'''
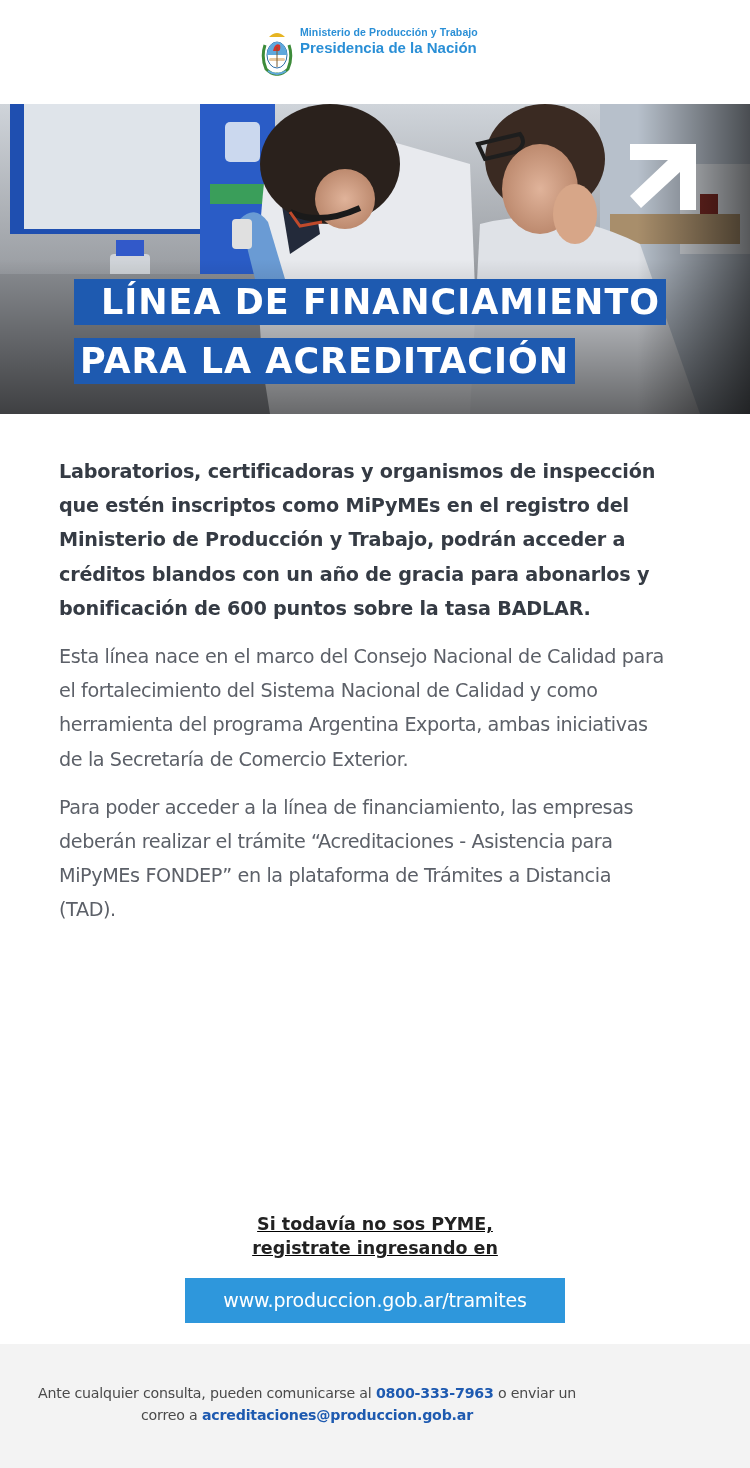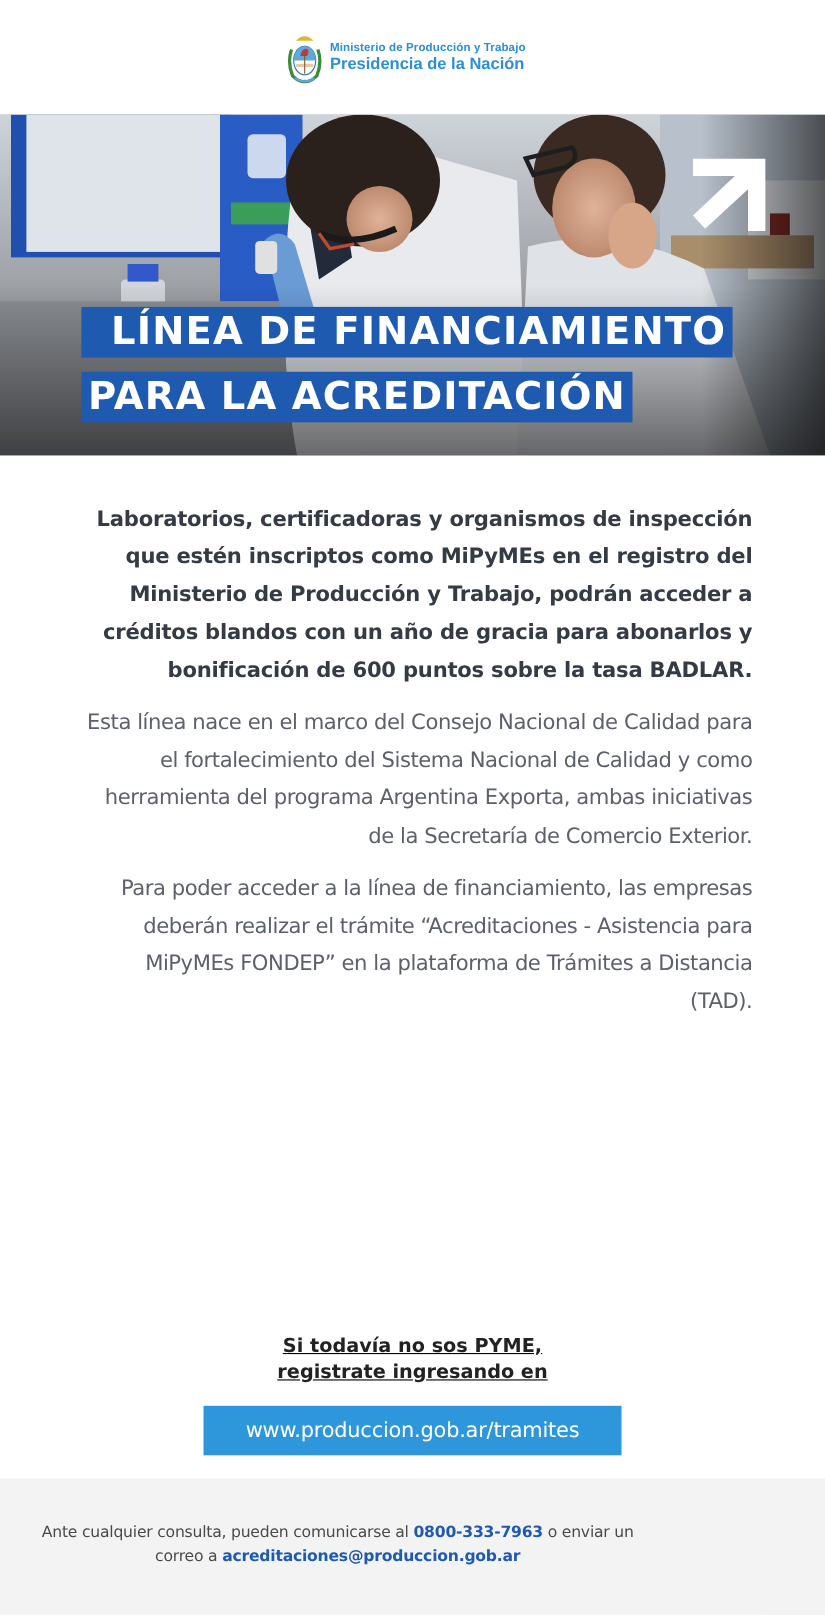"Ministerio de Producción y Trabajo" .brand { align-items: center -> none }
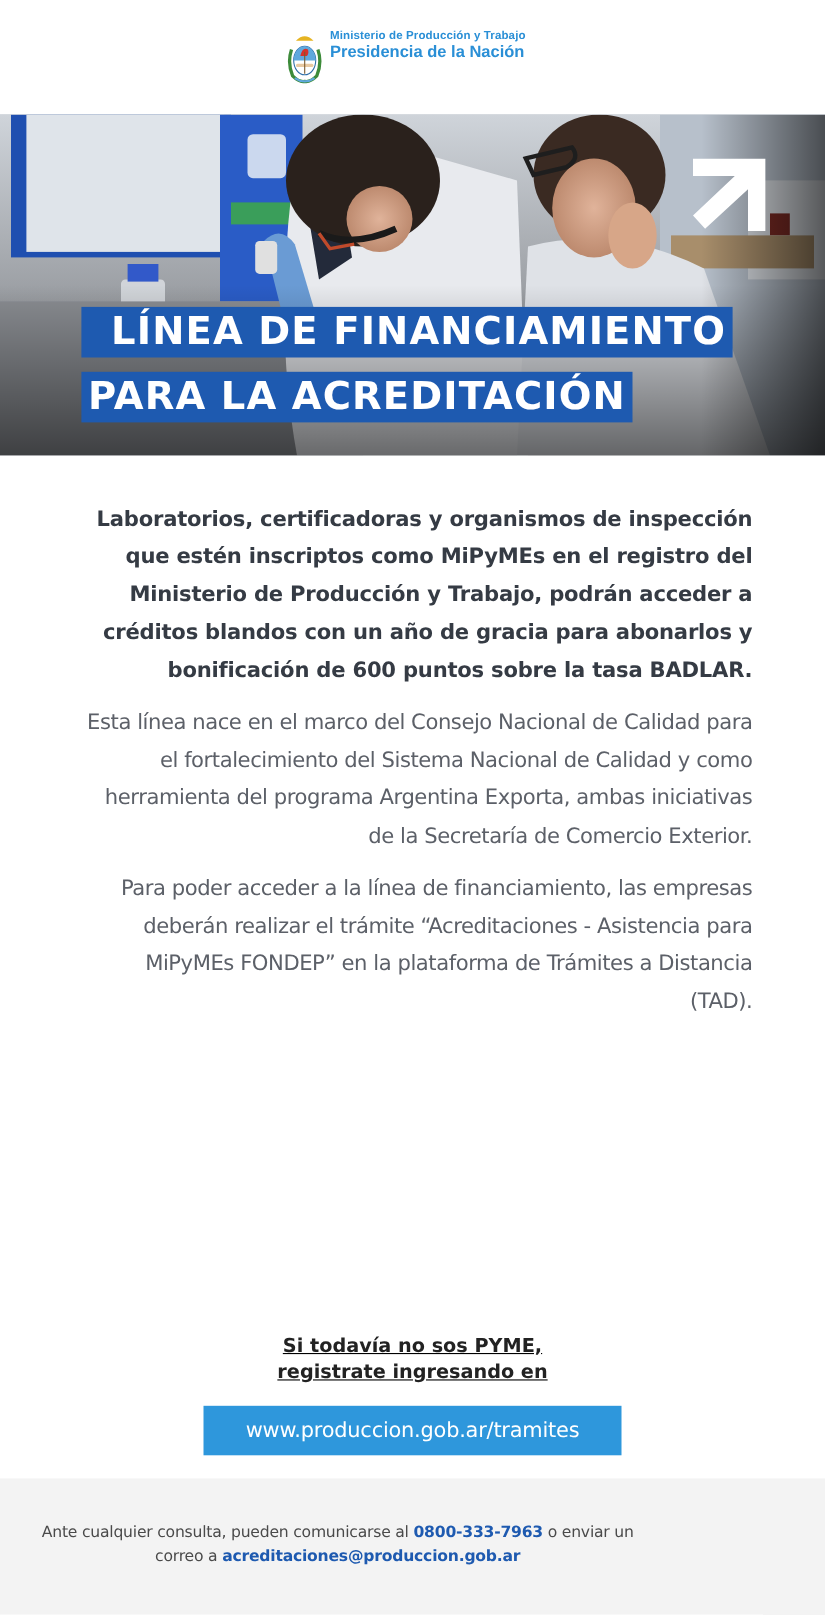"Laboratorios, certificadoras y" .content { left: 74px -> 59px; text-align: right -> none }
'''
'''
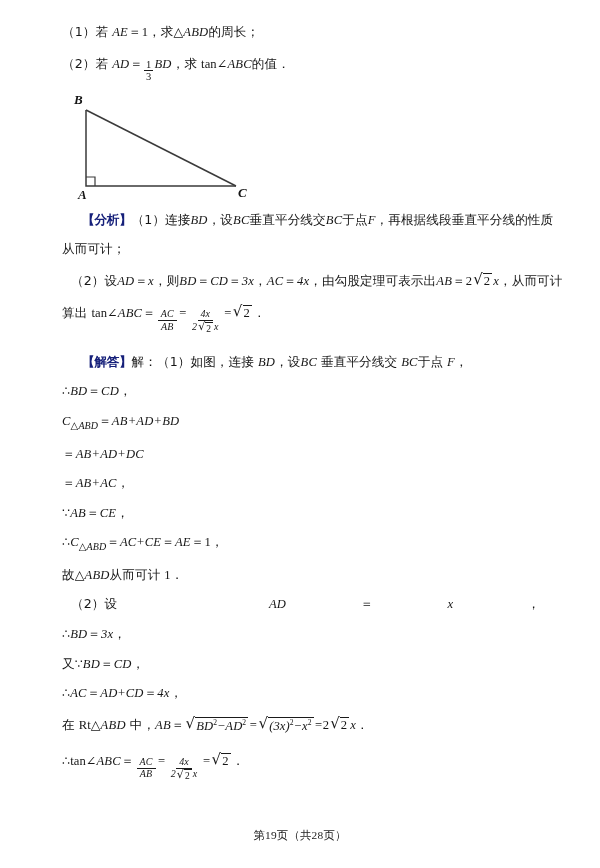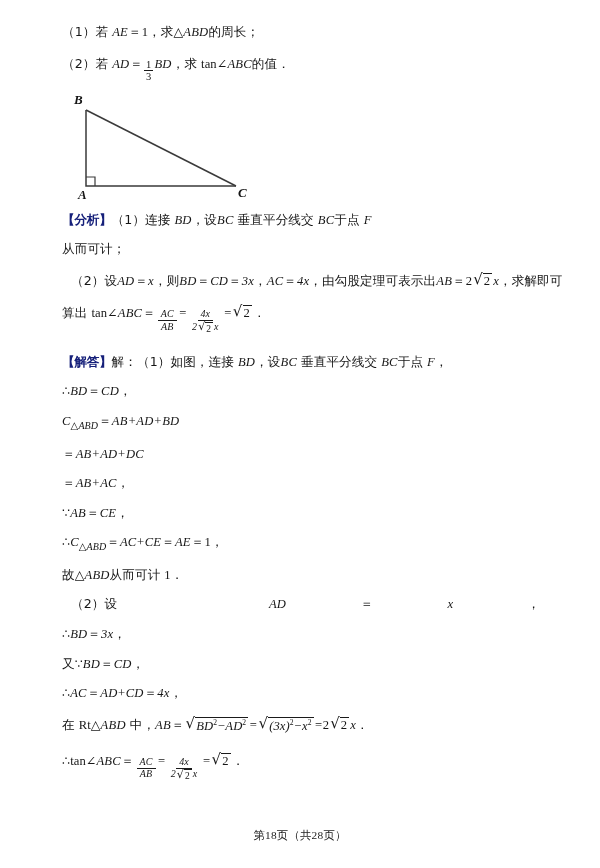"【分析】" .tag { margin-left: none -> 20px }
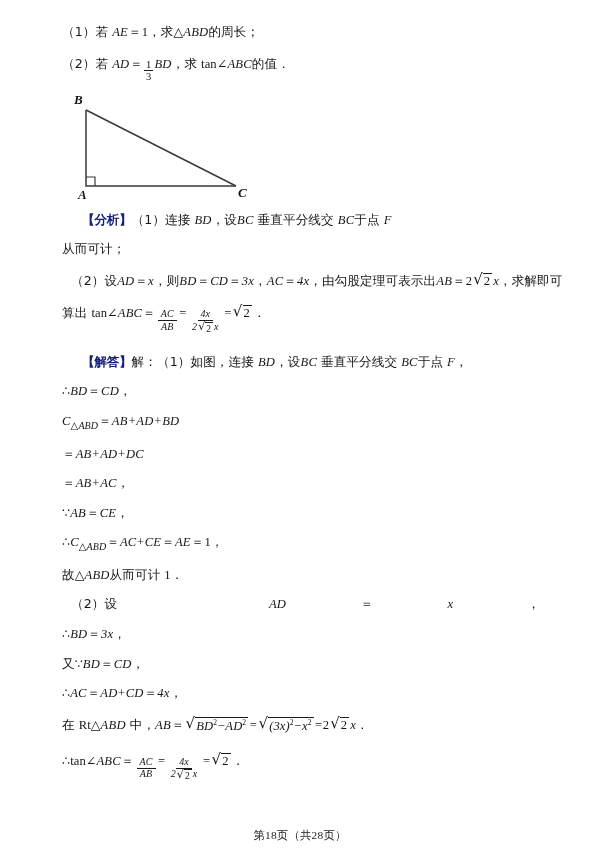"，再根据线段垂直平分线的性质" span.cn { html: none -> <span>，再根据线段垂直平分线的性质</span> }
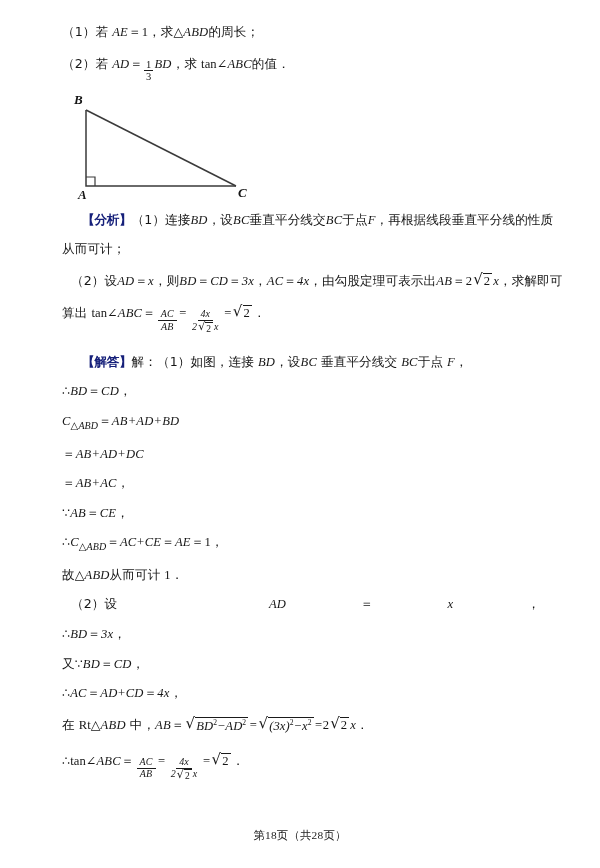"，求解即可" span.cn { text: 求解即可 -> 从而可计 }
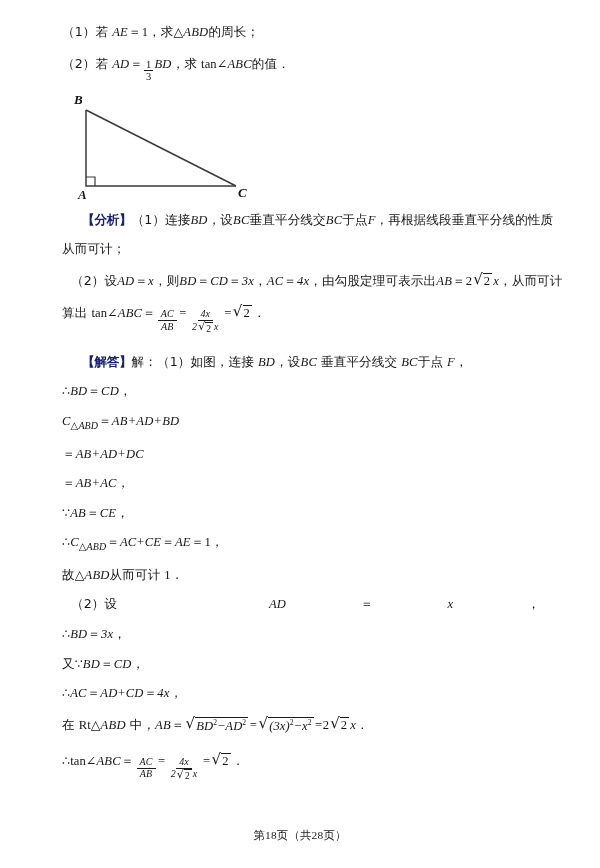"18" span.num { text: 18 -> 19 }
'''
DESCRIPTION OF THE TASK :: Only one stretch of the listing above is to be duplicated: the lines from the one containing "margin-left: none ->" through the one containing "text: 18 ->", both included. Copy them exactly, minus the pictures.

EXERCISE RESPONSE ::
"【分析】" .tag { margin-left: none -> 20px }
"，再根据线段垂直平分线的性质" span.cn { html: none -> <span>，再根据线段垂直平分线的性质</span> }
"，求解即可" span.cn { text: 求解即可 -> 从而可计 }
"18" span.num { text: 18 -> 19 }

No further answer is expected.